| Here we'll: |
|
Describing Decaf |
Decaf is a programming language and toolset designed for persons who are not computer professionals. It bears the same relationship to Java that BASIC bore to Fortran - speed and power are willingly sacrificed to make the language easy to learn and use.
In 1964 and 1965, engineers working with IBM-donated computers at MIT were creating a revolutionary new computing technology called "time-sharing." Prior to that time computers were million-dollar machines that ran programs sequentially. The basic idea of time-sharing was that this very expensive resource could be made to split its time among multiple concurrent users, thereby bringing the resource into the realm of the affordable for lots of users.
At the same time, engineers were working at Dartmouth with GE-donated computers to achieve precisely the same goal. (Who was first? That depends on whom you ask.) But Dartmouth's math department, under which the project was run, had one additional insight: Fortran (the language of choice for scientific computing at that time) was unsuitable for casual computer users. What was needed was something far easier to learn and use.
BASIC (Beginner's All-purpose Symbolic Instruction Code - acronyms were all the rage in the mid-sixties) filled the need nicely. It's a credit to the language's designers (Professors Kemeney and Kurtz) that BASIC is still actively used today. While it has achieved the speed and power of other languages, its ongoing success is as a scripting language (in Microsoft Office and Lotus Notes, for examples) where it is used by non-programmers to create modest applications based on the underlying products.

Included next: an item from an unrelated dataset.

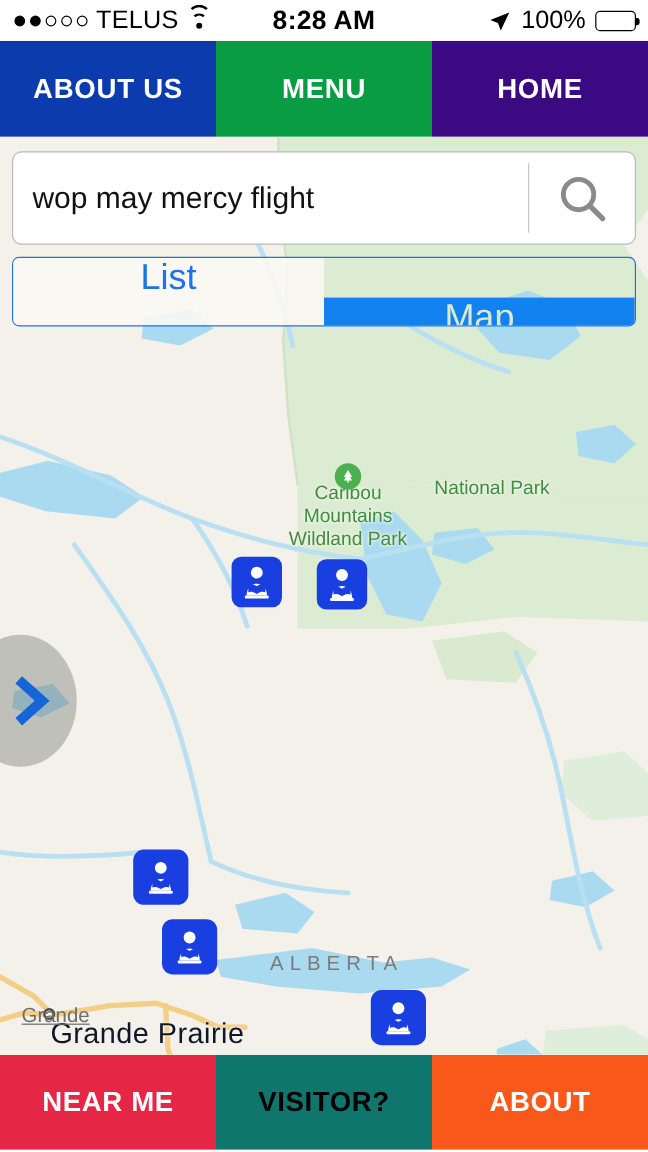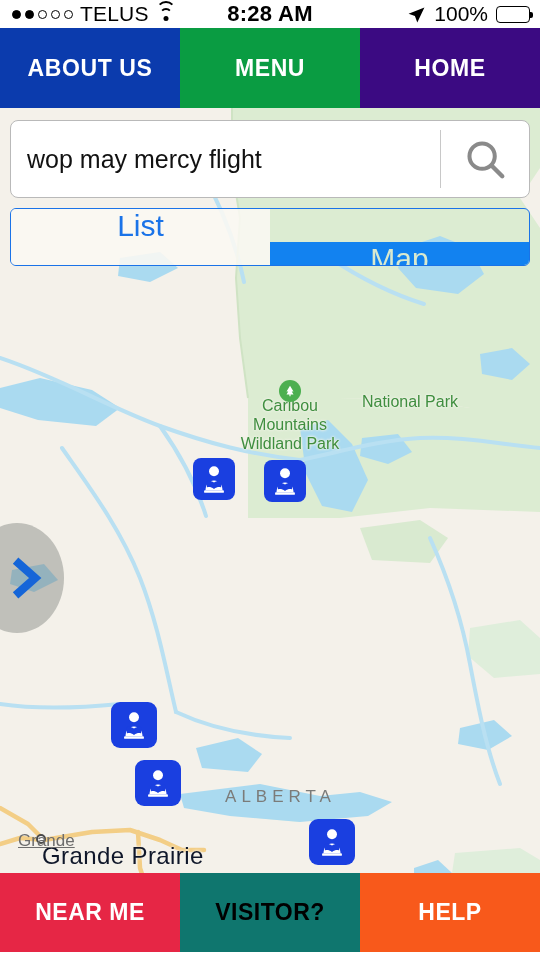"TELUS" .statusbar { height: 28px -> 34px }
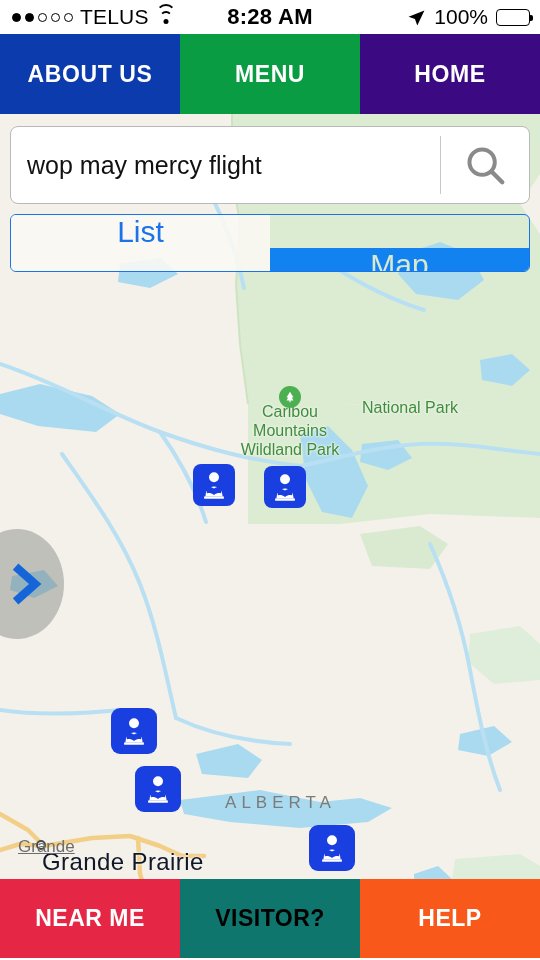"HELP" span { text: HELP -> ABOUT }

Decaf is targeted toward the same need, but coming in the age of Java, not of Fortran. This is a sample dialog.
| User types | Decaf responds |
|---|---|
| (User types randomly in input window) | That's not a valid Decaf expression. Try "2 + 2". |
| 3 + 4 | That's a valid Decaf expression! You can assign the result to a variable or see it printed. (Buttons shown for "Assign" and "Print") |
| (Clicks "Print") | To print to the output window, use a print statement:"3 + 4 print" |
| 7 - 5 print | (Output window says "2") Congratulations! You've written a correct Decaf statement. |
Decaf will help beginners ease into programming.

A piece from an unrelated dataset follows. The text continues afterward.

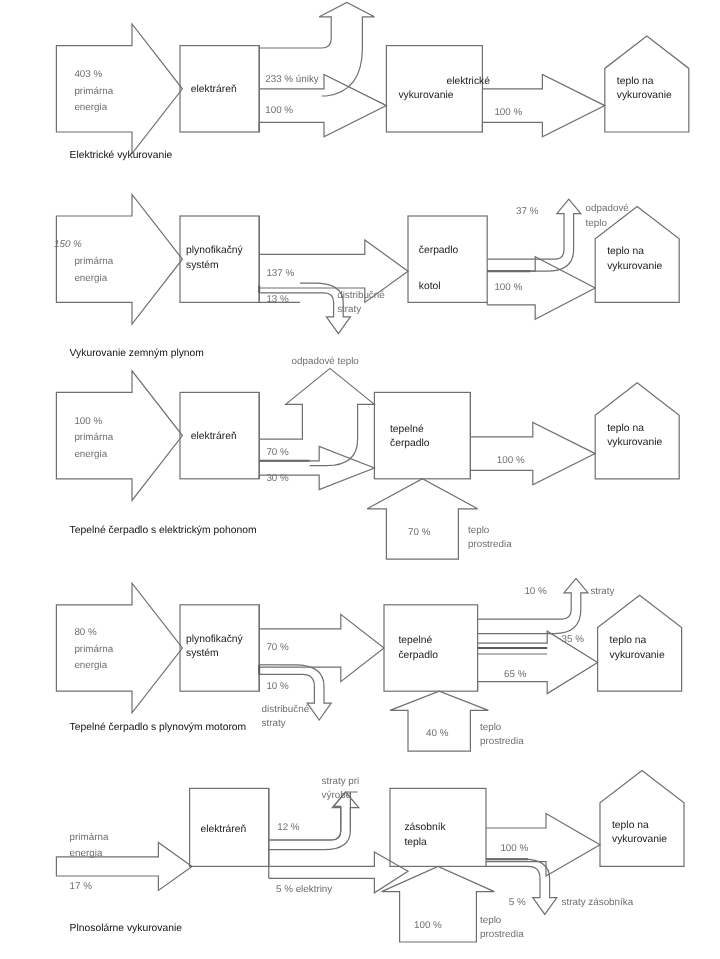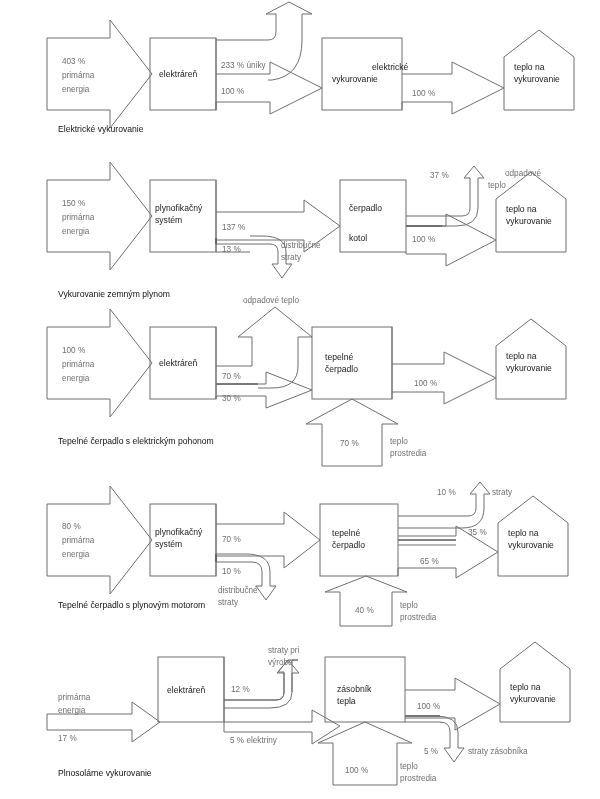"odpadové" div.lbl { margin-left: 17px -> none }
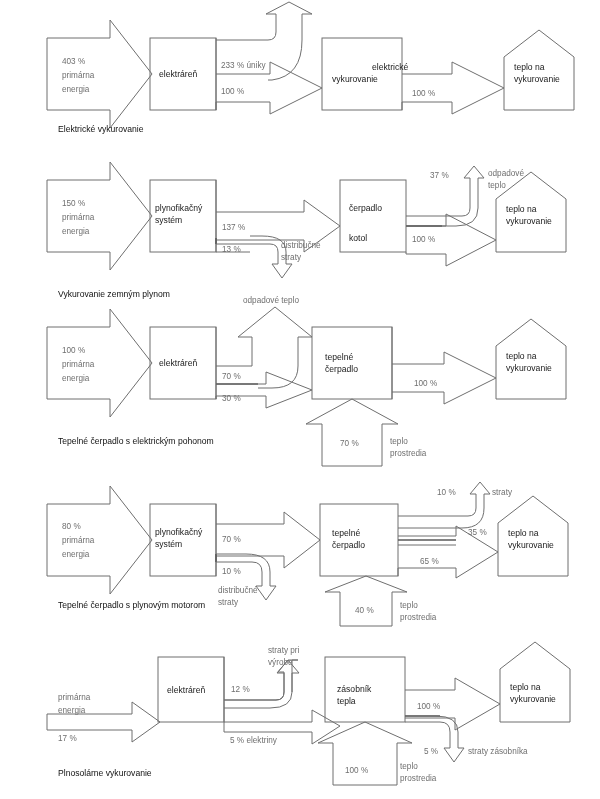"150 %" div.lbl { font-style: none -> italic; left: 62px -> 45px }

I had originally intended to write Decaf in Java. Extended experiments with the Decaf Virtual Machine (DVM) suggested that this would fail. With considerable help from the capable people on Sun's discussion boards, I was unable to get the DVM to call an instruction in less than 100k machine cycles. (I do not expect any Java fan to believe that. Go ahead and try to prove me wrong.) I now intend to write the DVM and Decaf assembler in C. Decaf and its IDE will be written in Decaf assembler.
| P. S. Decaf would be a good standalone Python program. Or it might be a JavaScript application so it would run inside the browser. Or it might be written in C++ as a Firefox plug-in or even as an integral part of Firefox. Hmmm. |
|
Decaf's Design |
The Decaf application, the part that the Decaf user sees, is the topmost layer in a complete computer design that goes all the way down to hardware. This is the overall design:
|
||
|
||
|
||
|
||
|
||
|
||
|
Let's look at these layers, from the bottom up.

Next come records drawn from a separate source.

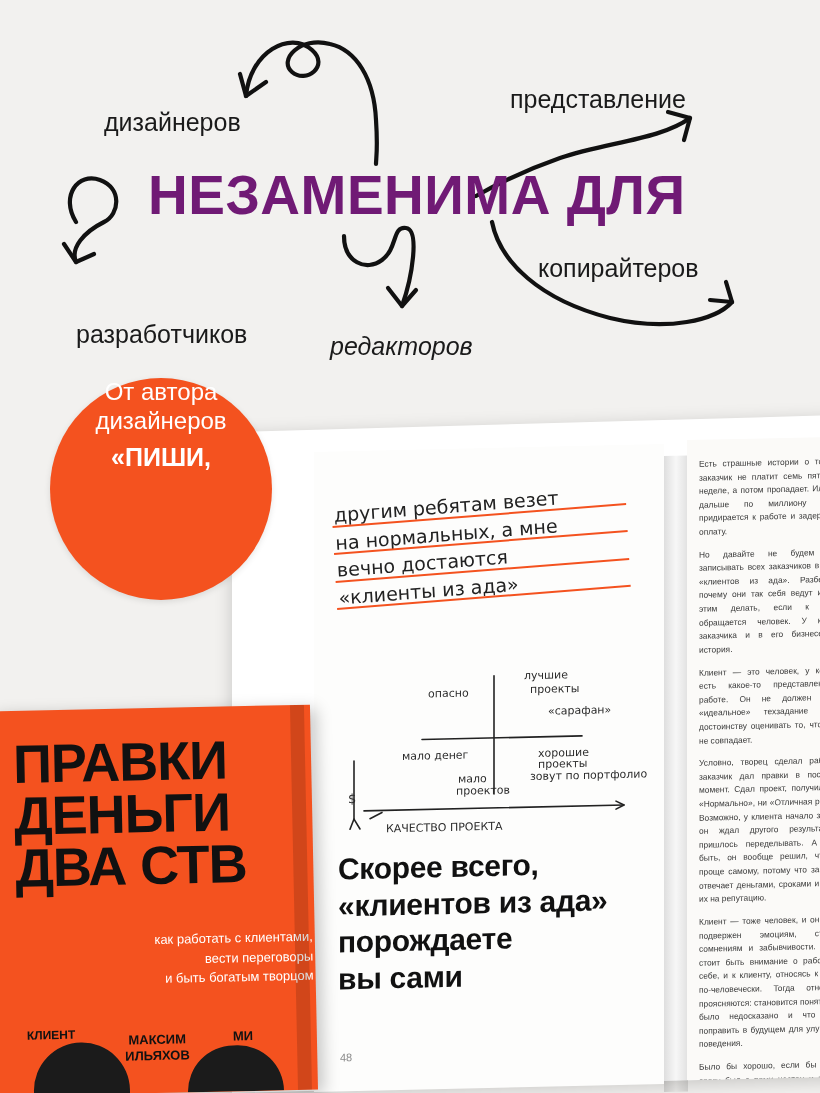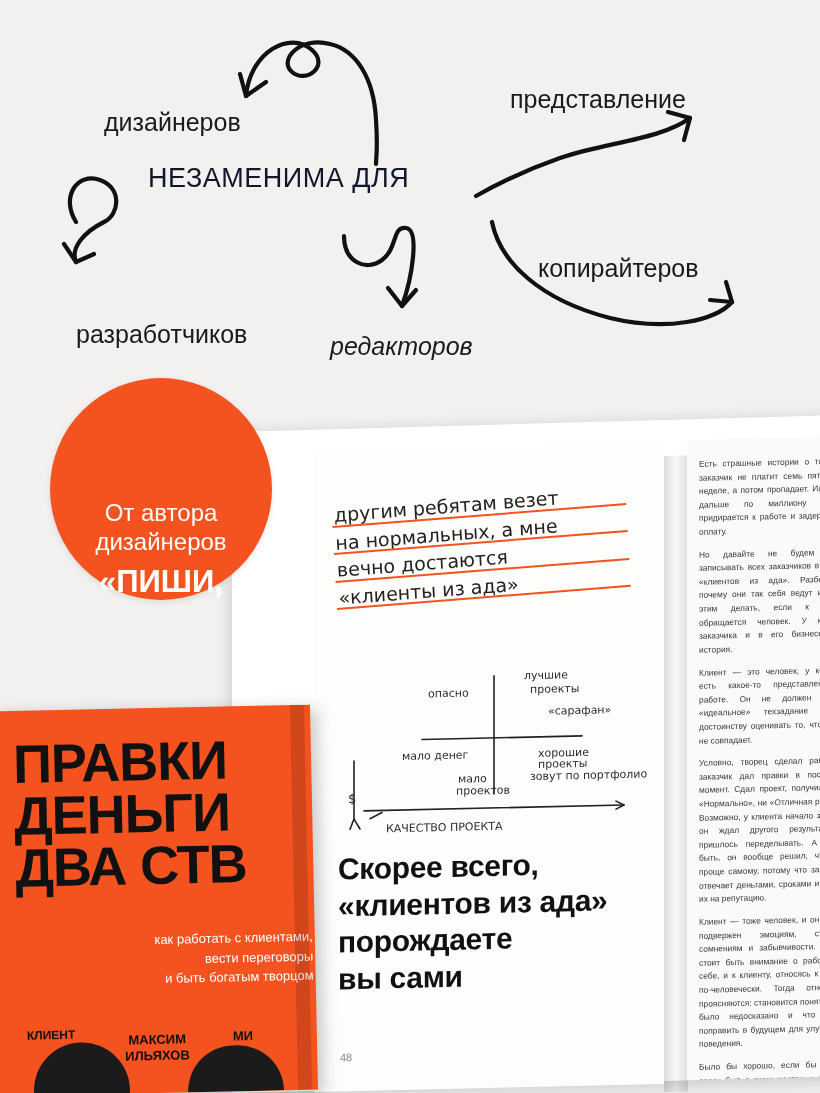"НЕЗАМЕНИМА ДЛЯ" .promo-headline { color: #0f172a -> #701a75; font-size: 27px -> 55px; font-weight: normal -> bold }
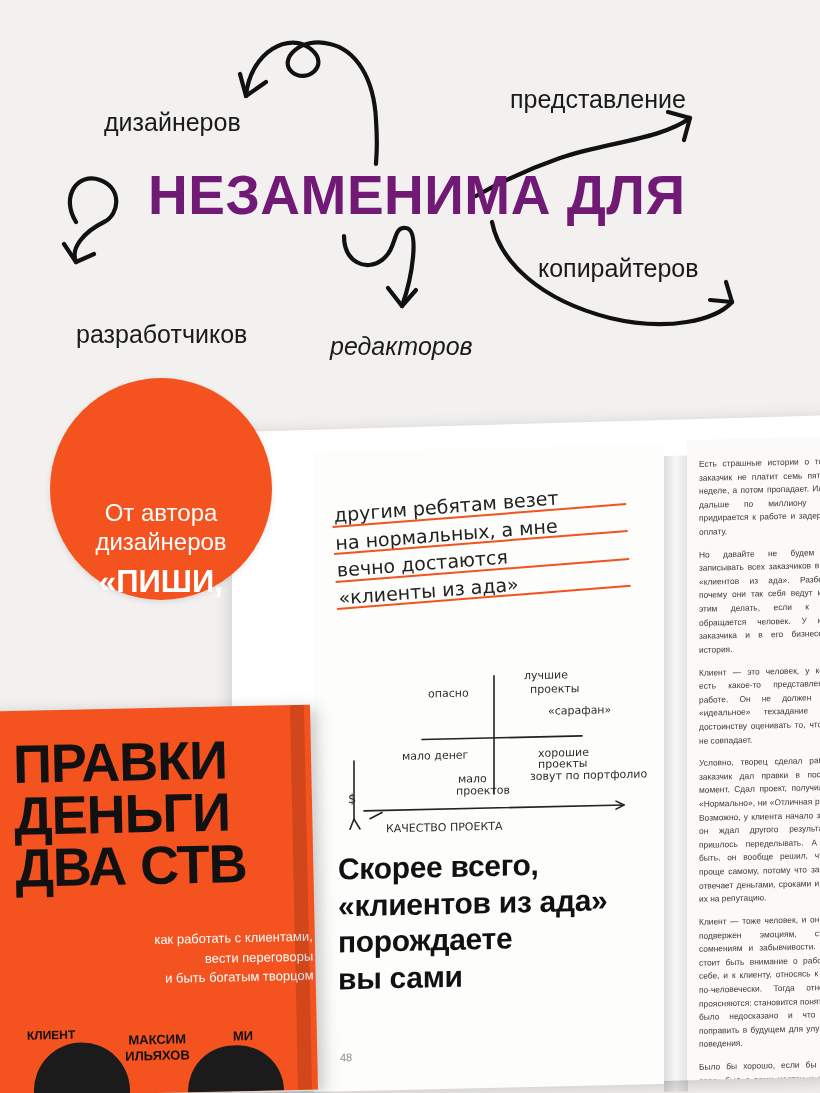"От автора" .badge { justify-content: flex-end -> flex-start }
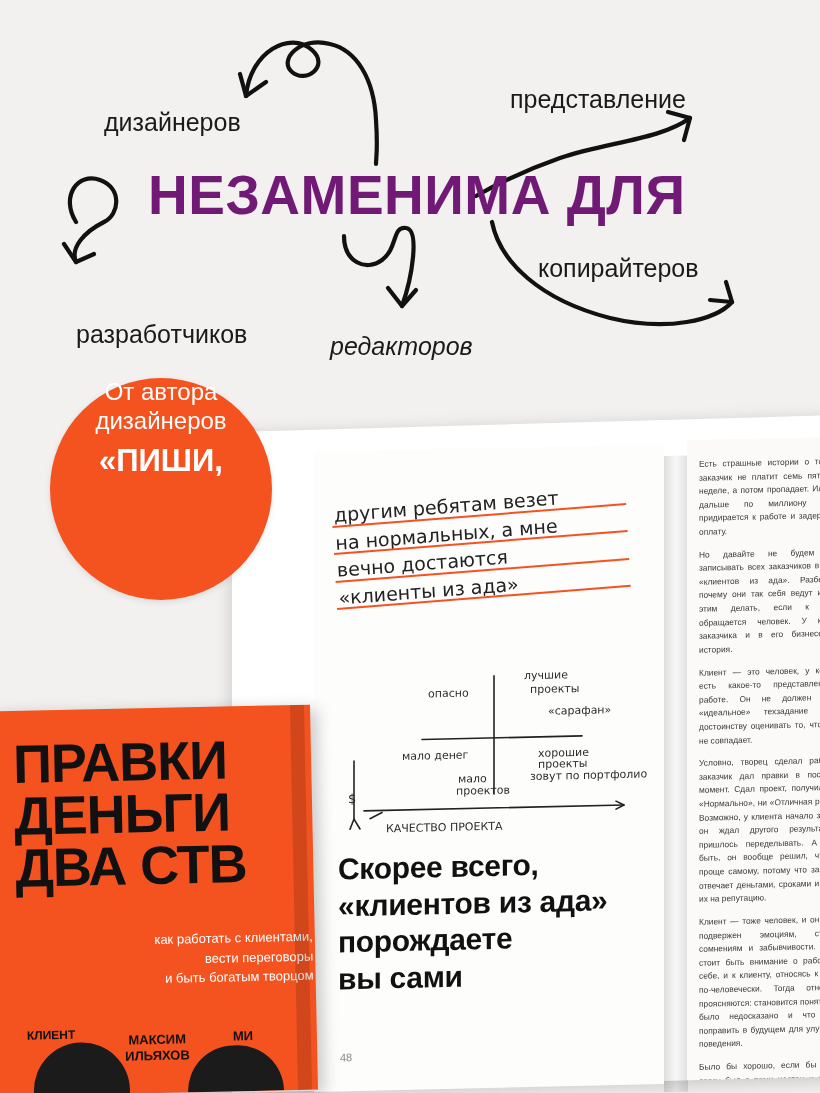"«ПИШИ," .badge-strong { font-size: 31px -> 25px }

The Decaf Virtual Machine is simpler than the Java Virtual Machine. The CPU is documented but not programmed. This summary information is taken from the Javadoc for language.DecafComputer.
All registers are 64-bits wide. These are the CPU's registers:
| Register name | Capability |
| Addr1 | Holds memory address |
| Addr2 | Holds memory address |
| Addr3 | Holds memory address |
| Real1 | Holds double-precision float value |
| Real2 | Holds double-precision float value |
| Flags | Flags register |
| Int1 | Integer register |
| Int2 | Integer register |
| Reps | Integer repeat count register |
These are the basic data types:
| Symbol | Data Type |
| O | Object |
| R | Real (64-bit IEEE 754) |
| I | Int (64-bit signed integer) |
| C | Char (16-bit unsigned integer) |
| B | Byte (8-bit unsigned integer) |
| T | Bit (0 or 1) |
The RAM is simply arrays within the RAM. The peripherals are not designed. We'll talk to CRT, keyboard and mouse through pseudo-OS calls.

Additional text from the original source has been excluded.